PROBLEM TO SOLVE → Your answer should consist only of the lines below from the one with "Eléctrica | 88,70%" through the one with "- Podávání TMZ spolu s ranitidinem", copied exactly.

DATA PROVIDED →
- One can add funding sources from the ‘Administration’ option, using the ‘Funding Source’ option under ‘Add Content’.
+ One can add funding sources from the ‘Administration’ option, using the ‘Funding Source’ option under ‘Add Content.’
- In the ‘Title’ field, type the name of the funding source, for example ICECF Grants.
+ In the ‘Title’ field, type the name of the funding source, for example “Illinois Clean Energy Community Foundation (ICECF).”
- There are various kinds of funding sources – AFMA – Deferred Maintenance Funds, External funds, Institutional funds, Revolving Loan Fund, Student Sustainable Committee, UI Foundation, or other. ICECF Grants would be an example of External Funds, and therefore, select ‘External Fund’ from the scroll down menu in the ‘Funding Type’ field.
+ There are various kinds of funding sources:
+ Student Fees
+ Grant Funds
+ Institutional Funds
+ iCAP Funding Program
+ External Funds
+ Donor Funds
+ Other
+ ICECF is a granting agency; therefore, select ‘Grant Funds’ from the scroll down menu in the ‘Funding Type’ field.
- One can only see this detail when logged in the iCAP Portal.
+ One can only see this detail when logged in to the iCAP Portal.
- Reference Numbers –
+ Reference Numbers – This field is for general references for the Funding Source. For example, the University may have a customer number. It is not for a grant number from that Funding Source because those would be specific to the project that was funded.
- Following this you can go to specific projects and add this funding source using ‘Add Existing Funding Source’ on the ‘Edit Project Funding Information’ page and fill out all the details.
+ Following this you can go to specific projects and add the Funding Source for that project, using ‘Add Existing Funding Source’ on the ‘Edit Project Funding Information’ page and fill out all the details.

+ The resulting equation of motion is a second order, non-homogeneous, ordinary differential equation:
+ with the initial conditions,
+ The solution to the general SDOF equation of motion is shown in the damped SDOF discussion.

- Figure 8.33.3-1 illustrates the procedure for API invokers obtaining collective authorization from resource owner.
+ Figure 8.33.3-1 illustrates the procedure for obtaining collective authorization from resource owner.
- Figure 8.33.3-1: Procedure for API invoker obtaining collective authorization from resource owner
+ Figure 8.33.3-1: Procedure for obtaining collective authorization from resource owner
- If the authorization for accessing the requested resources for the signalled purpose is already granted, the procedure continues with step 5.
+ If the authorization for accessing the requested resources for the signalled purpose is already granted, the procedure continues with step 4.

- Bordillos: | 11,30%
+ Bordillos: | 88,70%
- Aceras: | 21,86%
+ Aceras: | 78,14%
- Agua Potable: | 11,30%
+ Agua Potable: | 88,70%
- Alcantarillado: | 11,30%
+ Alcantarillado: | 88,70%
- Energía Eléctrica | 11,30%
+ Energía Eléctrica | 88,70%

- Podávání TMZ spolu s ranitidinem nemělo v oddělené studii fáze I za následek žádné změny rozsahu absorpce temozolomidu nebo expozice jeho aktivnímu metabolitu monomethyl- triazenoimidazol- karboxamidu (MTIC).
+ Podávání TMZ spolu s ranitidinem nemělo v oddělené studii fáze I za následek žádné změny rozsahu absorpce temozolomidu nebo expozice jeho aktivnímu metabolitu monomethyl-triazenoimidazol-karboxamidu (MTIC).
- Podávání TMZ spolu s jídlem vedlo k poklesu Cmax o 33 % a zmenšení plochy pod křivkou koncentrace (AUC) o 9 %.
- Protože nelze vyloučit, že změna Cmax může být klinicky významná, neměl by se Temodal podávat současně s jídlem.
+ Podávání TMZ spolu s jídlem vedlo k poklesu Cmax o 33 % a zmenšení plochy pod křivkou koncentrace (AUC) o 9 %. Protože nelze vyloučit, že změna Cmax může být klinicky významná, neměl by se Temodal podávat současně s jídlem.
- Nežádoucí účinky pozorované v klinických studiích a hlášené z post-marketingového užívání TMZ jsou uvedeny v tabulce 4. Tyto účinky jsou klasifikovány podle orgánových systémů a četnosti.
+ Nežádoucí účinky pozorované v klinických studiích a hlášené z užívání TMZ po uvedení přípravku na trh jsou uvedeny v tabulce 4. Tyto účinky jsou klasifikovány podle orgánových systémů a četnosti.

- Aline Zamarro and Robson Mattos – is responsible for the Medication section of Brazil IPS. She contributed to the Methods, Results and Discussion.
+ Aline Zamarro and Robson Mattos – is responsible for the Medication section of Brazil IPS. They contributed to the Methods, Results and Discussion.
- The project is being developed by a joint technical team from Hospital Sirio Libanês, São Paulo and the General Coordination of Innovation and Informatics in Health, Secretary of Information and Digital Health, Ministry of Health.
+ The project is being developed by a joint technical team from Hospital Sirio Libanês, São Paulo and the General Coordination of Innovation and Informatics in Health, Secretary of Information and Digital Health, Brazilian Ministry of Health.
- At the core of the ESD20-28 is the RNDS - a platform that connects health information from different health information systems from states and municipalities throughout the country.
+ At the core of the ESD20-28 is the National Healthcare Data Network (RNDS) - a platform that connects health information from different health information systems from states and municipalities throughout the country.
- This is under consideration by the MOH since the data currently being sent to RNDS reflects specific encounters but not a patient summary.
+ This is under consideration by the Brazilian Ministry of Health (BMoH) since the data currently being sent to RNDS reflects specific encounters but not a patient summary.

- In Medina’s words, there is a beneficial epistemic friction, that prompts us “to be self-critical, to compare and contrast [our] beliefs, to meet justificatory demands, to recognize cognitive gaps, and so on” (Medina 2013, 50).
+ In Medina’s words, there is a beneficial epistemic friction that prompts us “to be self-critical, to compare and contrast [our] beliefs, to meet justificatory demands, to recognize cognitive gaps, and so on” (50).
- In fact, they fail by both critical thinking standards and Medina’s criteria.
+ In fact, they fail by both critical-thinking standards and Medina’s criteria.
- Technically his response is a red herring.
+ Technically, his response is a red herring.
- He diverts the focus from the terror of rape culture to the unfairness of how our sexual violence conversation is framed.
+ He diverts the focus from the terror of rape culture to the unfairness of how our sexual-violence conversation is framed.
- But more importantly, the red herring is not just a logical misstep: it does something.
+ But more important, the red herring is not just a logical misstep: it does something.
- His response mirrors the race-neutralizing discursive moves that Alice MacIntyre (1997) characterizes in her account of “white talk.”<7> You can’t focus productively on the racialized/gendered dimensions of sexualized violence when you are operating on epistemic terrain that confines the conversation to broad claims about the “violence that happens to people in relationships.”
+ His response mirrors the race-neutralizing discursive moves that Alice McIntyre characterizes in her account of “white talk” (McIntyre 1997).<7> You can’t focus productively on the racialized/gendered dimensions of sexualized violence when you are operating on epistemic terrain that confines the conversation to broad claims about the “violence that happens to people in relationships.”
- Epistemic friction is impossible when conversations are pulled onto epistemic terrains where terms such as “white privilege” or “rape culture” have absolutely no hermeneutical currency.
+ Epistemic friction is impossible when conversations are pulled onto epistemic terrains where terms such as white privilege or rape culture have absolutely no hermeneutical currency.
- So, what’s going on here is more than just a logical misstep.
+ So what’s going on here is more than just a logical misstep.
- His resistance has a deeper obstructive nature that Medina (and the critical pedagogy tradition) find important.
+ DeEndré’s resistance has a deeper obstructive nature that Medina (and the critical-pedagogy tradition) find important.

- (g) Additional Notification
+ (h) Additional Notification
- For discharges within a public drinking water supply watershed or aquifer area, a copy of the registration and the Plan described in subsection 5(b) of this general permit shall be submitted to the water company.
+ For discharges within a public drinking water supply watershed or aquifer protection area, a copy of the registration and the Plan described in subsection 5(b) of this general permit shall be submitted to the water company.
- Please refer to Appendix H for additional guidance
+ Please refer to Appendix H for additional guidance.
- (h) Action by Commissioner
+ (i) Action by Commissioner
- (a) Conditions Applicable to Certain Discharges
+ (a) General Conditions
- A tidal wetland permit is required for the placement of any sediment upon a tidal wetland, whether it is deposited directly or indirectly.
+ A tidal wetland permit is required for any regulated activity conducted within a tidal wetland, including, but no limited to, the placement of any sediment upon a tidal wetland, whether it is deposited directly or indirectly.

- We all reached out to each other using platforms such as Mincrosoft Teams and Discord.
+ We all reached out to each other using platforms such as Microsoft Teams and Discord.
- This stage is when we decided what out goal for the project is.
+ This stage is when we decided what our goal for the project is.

EXERCISE OUTPUT →
+ Energía Eléctrica | 88,70%

- Podávání TMZ spolu s ranitidinem nemělo v oddělené studii fáze I za následek žádné změny rozsahu absorpce temozolomidu nebo expozice jeho aktivnímu metabolitu monomethyl- triazenoimidazol- karboxamidu (MTIC).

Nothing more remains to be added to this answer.